The combat is the strangest thing about this game. On one hand it's criminally unfair. Despite the Health and Armor meters going up to 300, it only takes a few shots from enemies to die. Sometimes the enemy will score a Critical Hit on you, as you can on them. This will, most of the time, kill you outright. Some weapons will do that no matter what. Enemies will often shoot you the second you enter a corridor or room, and its rather hard to tell where they shot you from, so it's all down to quick saving often and trial and error. On the other hand, the enemy AI is shameful. 9 times out of 10 they just stand there without noticing you until you start shooting or move closer. You can shoot at enemies from a distance and they will not react. While you are shooting at them, they cannot retaliate. There's no such thing as tactics, and the enemies almost universally do not pursue you after you shoot them. Add a very low number of enemy types to the mix, and you get combat which is both repetitive and bloody hard at the same time.

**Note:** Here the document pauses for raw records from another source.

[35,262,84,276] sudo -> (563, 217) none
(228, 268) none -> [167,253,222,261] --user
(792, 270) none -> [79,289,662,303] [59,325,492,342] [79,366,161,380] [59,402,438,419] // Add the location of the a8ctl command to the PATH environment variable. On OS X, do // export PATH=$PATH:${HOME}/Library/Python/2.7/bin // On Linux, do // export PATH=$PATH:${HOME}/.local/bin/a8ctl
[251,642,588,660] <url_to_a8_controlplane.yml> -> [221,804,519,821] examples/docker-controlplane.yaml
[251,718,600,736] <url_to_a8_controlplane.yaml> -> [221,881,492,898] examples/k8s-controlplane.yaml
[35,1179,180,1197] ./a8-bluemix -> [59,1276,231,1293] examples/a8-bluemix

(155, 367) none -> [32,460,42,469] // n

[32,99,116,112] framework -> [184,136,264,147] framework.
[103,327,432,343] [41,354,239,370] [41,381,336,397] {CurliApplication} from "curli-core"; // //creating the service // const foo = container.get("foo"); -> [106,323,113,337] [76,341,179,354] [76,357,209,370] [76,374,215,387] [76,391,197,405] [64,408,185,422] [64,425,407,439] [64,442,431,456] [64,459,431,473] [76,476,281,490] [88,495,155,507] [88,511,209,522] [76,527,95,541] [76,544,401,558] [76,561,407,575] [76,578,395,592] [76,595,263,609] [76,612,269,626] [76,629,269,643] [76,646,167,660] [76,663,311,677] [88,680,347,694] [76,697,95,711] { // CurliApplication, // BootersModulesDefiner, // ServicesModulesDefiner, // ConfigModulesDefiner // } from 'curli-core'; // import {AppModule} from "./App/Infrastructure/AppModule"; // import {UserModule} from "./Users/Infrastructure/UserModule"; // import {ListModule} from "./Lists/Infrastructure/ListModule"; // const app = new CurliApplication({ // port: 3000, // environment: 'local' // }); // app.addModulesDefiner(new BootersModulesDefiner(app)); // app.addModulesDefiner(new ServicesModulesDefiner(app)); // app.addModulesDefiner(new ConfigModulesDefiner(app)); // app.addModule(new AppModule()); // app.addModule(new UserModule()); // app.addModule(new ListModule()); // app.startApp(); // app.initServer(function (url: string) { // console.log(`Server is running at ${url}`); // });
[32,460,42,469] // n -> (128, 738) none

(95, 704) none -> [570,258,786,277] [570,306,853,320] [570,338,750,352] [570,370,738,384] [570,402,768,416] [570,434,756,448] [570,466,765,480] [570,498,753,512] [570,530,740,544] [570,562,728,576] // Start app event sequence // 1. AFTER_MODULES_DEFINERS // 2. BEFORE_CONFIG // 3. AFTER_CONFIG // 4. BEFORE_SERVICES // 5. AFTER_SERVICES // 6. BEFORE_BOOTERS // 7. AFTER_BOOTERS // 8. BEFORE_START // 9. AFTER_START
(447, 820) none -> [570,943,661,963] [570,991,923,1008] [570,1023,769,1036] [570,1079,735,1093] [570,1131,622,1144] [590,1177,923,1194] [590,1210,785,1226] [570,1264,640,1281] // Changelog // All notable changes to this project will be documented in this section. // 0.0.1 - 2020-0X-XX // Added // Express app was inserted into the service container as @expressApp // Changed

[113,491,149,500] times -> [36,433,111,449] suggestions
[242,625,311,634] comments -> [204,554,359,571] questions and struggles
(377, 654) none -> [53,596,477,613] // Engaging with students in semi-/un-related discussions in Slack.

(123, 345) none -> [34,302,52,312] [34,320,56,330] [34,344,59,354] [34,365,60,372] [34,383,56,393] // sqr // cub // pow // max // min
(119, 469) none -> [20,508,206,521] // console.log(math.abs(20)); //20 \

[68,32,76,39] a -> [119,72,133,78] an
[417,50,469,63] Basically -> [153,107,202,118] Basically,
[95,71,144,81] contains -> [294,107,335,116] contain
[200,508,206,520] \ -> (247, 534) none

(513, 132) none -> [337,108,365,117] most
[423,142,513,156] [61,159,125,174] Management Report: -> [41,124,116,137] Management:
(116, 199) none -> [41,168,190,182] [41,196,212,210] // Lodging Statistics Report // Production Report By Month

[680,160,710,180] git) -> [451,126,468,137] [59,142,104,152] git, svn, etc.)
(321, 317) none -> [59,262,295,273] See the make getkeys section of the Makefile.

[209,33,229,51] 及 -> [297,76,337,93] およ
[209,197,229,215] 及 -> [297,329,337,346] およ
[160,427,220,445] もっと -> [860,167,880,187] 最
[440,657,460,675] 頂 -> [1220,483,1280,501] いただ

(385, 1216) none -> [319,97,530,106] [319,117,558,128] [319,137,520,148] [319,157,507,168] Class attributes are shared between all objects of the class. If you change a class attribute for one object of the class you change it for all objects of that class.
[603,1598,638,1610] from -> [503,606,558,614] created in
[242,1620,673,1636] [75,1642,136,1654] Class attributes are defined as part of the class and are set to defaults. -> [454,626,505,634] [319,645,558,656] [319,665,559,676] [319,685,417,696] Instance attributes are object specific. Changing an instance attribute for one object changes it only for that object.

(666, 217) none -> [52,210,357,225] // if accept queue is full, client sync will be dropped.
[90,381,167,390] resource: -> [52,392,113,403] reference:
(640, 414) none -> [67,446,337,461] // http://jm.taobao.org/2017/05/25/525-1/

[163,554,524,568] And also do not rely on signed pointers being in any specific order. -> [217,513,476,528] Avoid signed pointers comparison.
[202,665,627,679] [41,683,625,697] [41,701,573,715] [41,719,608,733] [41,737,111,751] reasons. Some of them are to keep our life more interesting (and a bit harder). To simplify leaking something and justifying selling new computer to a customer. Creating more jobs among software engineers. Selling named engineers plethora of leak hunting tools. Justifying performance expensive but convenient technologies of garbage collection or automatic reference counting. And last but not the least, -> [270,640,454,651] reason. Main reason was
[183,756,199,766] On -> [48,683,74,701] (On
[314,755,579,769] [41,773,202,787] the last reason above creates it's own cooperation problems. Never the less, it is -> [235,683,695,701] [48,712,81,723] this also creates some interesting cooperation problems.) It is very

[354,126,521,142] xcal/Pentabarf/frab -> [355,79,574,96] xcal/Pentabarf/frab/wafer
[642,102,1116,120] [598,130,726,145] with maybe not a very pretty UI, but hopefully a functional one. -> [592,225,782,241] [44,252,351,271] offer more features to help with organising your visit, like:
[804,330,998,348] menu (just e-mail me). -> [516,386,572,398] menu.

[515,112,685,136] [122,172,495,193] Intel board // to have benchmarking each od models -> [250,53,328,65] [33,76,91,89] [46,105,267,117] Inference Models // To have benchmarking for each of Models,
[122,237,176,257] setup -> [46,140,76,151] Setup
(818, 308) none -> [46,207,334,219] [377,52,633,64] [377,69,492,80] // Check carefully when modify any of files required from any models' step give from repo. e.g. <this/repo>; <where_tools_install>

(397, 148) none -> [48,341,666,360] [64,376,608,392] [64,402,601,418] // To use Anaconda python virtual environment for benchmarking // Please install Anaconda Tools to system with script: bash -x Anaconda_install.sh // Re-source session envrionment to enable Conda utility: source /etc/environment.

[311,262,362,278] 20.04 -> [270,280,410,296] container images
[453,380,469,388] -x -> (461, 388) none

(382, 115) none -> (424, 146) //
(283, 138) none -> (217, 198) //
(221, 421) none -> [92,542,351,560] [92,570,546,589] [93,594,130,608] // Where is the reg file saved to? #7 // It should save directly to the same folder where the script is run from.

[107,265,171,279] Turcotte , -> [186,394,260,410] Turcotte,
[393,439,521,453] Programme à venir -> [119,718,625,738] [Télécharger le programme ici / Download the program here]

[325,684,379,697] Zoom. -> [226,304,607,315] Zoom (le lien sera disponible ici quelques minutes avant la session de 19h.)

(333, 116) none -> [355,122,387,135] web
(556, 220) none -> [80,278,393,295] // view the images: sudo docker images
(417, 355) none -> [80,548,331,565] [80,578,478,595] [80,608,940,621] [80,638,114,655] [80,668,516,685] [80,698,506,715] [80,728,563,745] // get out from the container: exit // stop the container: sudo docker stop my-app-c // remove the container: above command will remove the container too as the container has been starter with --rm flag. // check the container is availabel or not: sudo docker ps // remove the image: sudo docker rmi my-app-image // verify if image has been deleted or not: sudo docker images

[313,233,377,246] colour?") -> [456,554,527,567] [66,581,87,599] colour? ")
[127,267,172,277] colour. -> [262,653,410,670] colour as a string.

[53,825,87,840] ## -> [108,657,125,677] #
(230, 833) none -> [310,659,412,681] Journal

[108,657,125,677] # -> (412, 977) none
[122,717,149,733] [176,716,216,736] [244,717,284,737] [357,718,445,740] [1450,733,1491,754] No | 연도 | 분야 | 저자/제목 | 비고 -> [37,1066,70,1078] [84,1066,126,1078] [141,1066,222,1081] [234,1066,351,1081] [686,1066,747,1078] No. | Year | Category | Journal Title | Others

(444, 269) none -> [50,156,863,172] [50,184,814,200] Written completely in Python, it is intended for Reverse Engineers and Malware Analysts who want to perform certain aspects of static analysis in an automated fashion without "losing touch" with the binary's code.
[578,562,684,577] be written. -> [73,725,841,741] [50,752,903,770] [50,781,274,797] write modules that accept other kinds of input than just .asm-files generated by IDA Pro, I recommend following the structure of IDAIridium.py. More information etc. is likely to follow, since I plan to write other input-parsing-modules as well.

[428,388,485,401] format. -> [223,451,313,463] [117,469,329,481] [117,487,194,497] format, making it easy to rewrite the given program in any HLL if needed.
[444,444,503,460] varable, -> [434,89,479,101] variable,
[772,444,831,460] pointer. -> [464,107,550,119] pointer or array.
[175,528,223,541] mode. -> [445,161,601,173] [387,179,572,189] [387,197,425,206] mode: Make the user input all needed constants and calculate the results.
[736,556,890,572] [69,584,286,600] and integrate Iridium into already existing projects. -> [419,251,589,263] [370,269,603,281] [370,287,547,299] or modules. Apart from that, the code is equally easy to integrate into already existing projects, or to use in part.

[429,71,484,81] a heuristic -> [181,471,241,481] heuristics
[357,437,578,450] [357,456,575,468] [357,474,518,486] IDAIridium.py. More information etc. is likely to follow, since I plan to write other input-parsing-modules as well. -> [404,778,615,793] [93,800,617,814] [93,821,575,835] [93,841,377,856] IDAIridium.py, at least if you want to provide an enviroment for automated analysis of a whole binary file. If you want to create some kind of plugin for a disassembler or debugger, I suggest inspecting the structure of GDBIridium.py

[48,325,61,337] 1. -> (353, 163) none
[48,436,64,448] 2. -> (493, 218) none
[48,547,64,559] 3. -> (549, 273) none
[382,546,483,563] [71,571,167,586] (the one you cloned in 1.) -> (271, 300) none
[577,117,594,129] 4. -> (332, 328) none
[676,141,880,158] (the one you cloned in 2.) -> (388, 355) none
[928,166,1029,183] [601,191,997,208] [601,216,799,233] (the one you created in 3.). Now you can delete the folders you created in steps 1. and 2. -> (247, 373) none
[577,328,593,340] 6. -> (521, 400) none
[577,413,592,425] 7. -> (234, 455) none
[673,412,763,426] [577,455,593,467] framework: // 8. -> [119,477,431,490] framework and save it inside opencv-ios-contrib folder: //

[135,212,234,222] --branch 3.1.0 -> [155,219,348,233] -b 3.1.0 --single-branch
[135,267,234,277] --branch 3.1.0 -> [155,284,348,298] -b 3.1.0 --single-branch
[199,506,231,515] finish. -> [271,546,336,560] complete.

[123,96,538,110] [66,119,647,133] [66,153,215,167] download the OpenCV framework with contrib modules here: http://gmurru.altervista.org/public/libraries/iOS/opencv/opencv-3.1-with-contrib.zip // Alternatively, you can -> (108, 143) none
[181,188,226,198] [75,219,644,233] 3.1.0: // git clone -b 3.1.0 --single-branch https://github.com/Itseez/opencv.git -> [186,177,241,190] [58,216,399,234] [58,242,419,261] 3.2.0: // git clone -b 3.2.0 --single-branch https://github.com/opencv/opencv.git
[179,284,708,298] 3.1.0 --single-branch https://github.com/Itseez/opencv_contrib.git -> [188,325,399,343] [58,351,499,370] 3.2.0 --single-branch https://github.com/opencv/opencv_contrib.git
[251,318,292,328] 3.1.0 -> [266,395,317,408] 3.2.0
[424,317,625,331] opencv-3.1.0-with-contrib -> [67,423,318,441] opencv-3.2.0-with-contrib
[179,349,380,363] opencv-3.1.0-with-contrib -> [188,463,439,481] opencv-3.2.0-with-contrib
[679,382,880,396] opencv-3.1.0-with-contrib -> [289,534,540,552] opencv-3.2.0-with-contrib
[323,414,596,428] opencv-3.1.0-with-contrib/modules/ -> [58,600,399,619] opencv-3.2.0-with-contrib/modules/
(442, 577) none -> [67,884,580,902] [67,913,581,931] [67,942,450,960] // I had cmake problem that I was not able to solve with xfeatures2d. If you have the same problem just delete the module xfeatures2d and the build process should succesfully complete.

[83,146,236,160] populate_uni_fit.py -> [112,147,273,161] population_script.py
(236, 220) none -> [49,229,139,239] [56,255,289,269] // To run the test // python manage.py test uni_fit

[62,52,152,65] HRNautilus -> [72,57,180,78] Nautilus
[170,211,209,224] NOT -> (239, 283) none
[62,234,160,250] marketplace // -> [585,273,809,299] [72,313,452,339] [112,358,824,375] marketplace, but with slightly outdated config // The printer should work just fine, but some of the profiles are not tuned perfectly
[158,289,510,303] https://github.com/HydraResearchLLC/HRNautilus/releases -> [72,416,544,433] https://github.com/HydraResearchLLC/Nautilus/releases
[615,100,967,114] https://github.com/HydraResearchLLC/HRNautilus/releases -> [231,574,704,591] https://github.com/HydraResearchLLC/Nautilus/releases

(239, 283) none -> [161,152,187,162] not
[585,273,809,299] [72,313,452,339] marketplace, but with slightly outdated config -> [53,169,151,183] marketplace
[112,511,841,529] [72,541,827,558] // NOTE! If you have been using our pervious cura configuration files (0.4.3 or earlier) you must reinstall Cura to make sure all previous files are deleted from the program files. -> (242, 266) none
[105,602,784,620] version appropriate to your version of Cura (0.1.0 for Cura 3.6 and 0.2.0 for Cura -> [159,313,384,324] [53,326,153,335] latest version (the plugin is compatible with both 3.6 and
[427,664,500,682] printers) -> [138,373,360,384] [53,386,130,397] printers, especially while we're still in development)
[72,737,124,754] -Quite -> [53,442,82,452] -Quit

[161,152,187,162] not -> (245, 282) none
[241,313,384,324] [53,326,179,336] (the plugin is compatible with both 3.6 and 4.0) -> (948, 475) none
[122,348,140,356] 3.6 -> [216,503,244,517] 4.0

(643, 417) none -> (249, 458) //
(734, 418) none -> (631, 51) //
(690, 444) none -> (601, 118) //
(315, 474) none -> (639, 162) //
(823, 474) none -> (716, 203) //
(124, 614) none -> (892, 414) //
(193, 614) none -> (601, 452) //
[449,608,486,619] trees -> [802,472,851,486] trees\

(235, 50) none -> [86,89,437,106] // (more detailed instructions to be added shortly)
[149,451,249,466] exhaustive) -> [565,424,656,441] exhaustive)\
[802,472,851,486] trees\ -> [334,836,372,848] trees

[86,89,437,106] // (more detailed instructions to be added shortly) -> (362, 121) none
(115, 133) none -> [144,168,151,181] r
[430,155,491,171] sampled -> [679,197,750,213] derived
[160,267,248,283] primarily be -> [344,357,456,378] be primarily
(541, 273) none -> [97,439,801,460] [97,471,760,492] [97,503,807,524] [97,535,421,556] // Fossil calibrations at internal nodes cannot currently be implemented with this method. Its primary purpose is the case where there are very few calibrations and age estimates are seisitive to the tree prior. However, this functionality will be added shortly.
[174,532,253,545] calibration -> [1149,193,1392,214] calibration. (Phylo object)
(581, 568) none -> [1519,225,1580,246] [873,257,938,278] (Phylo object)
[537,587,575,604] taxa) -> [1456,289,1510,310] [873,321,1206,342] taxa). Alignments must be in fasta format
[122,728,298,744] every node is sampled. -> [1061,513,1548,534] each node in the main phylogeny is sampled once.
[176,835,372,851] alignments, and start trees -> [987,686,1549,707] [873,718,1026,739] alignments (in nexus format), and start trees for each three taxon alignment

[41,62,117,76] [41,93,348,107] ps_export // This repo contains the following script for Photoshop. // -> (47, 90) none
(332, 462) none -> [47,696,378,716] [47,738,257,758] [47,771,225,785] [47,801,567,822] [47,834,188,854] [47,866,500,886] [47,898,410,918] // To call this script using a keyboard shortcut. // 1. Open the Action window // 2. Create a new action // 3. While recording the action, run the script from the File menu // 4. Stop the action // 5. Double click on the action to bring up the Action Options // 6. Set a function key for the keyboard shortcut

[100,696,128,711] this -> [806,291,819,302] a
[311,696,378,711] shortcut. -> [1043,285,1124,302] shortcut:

The graphics in the game are quite nice to look at. The interiors, mech design and weapon design are all good and quite true to the theme. The models, however, are horrific. The faces are something between a badly drawn anime character and a very creepy doll, while their bodies are unnaturally twisted or posed. The character portraits are very clearly drawn by different artists, which makes them look unprofessional and shoddy. The music is cool, but nothing too special, and the sounds are fine as well. The voice acting is ok, but the dialogues are pretty bad, taken straight from a B-class action movie.
Despite all of its shortcomings, Shogo is quite fun to play through. It's pretty short, at only around 4-5 hours (or so I guess), but if you're interested in the theme or you simply have no other FPS to play, this is a nice way to spend your time. It's not a good game, being too disjointed and following some pretty weird design choices (the laughable AI non-withstanding), but for some reason it is still good enough to be enjoyable. Maybe it's the weapons, the quick and brutal action and the original theme? At any rate, Shogo gets a 6/10 from me. Don't go out of your way to find this, but if you do and you think this may be your thing, go for it if it's cheap.
You can get this as a downloadable copy from GoG.com. I'm not sure if it's worth its price, you have to be the judge of that yourselves.